------ Exercise inputs

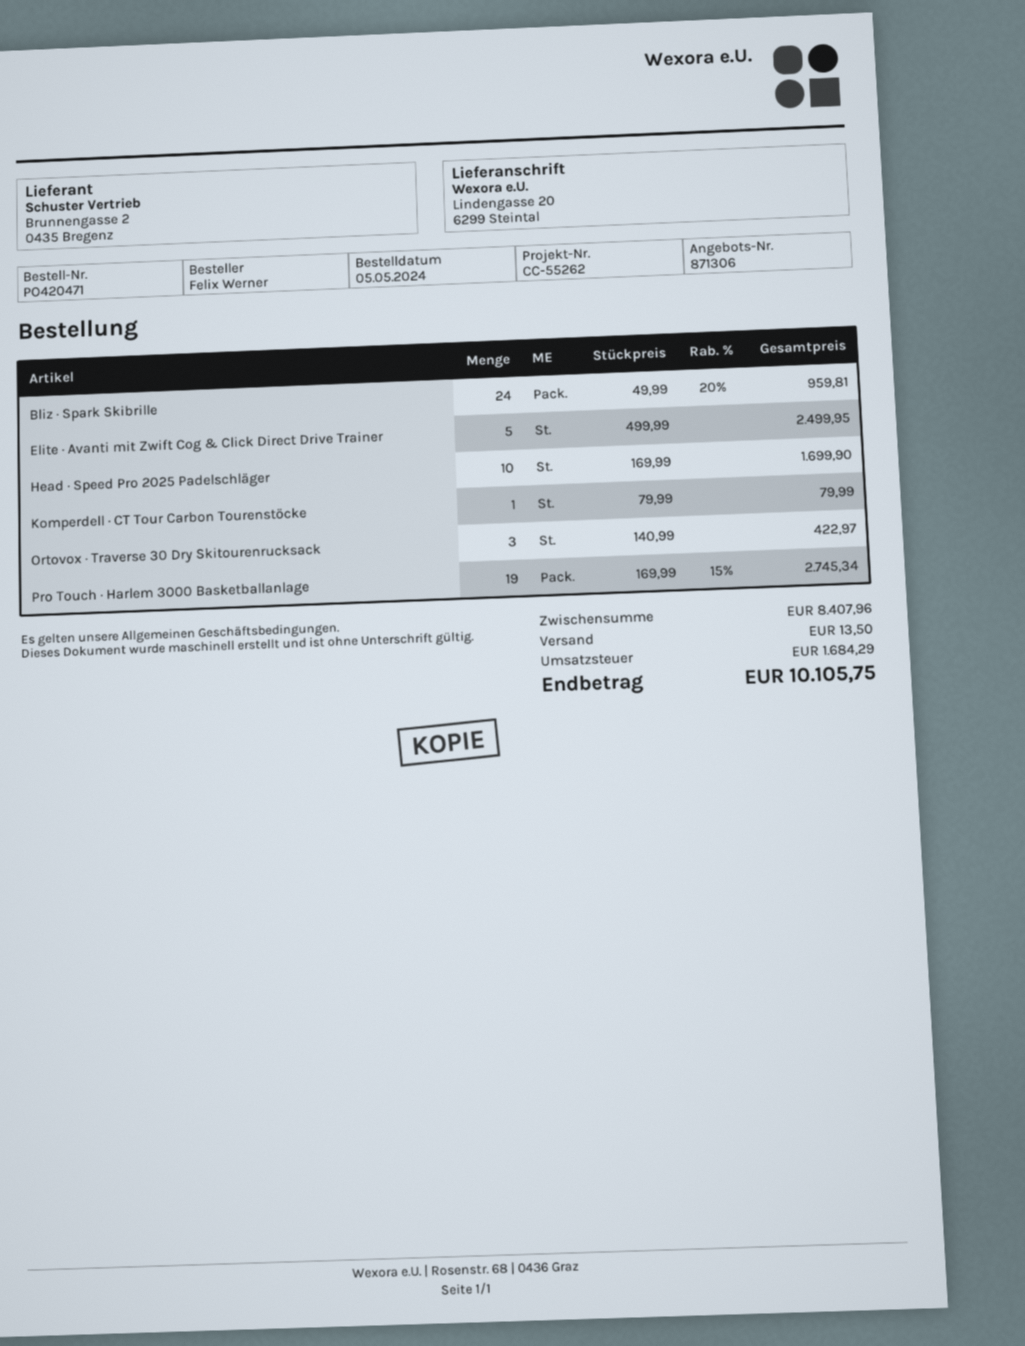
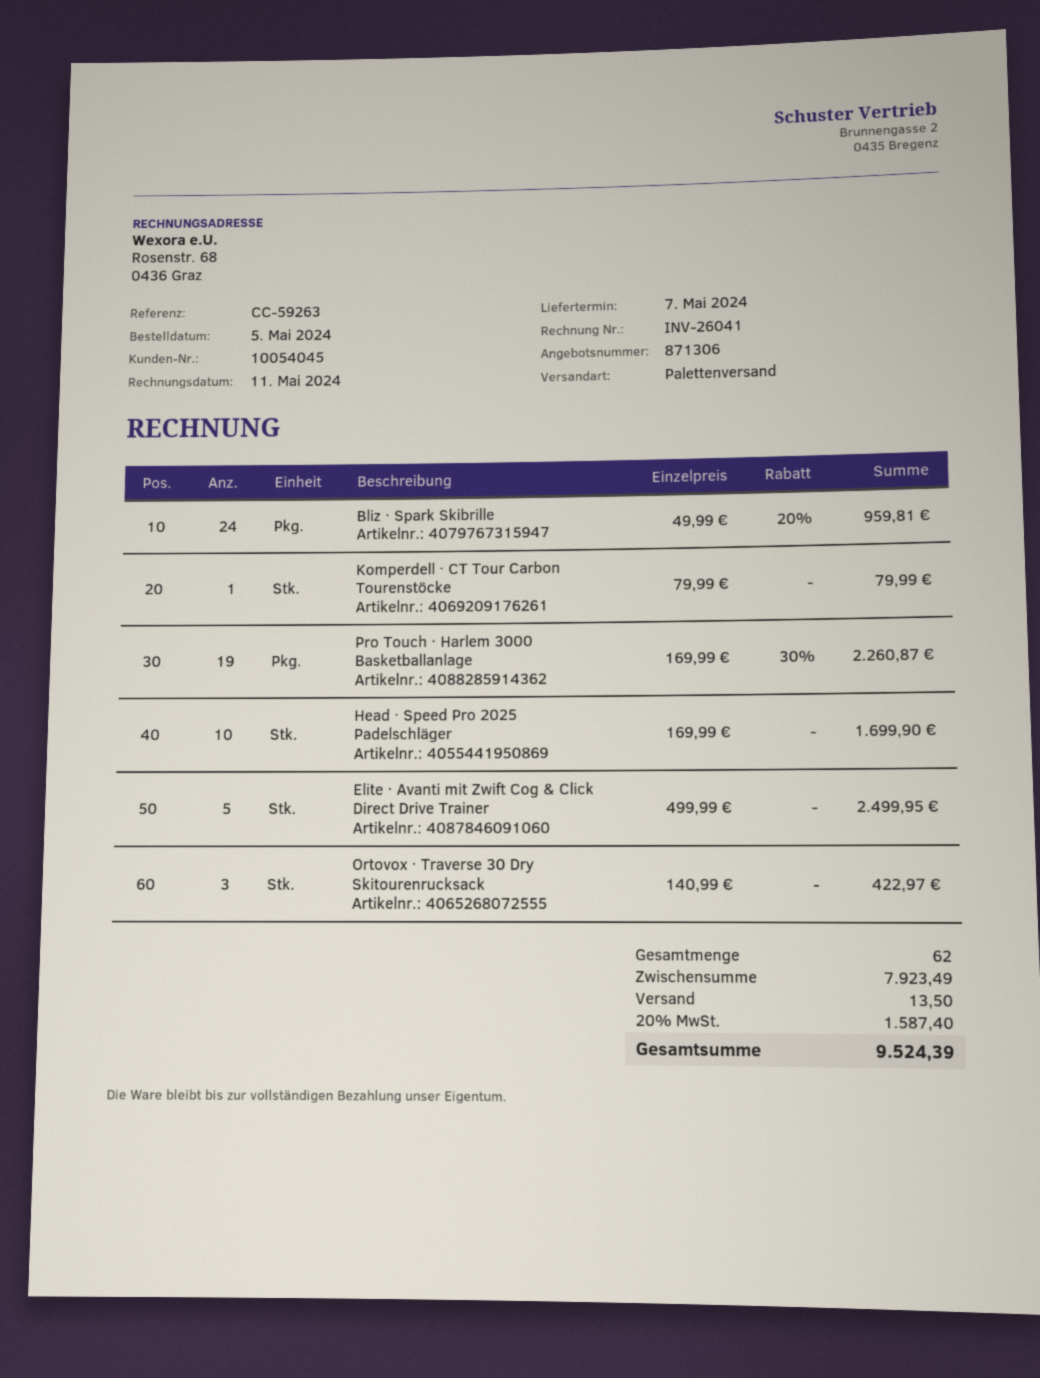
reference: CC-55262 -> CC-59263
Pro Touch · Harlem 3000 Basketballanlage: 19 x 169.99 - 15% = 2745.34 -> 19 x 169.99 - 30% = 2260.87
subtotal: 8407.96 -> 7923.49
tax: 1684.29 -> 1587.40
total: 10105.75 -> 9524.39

------------

→ Activity
The response should repeat every entry above exactly and include none of the pictures.

→ Answer to this task
reference: CC-55262 -> CC-59263
Pro Touch · Harlem 3000 Basketballanlage: 19 x 169.99 - 15% = 2745.34 -> 19 x 169.99 - 30% = 2260.87
subtotal: 8407.96 -> 7923.49
tax: 1684.29 -> 1587.40
total: 10105.75 -> 9524.39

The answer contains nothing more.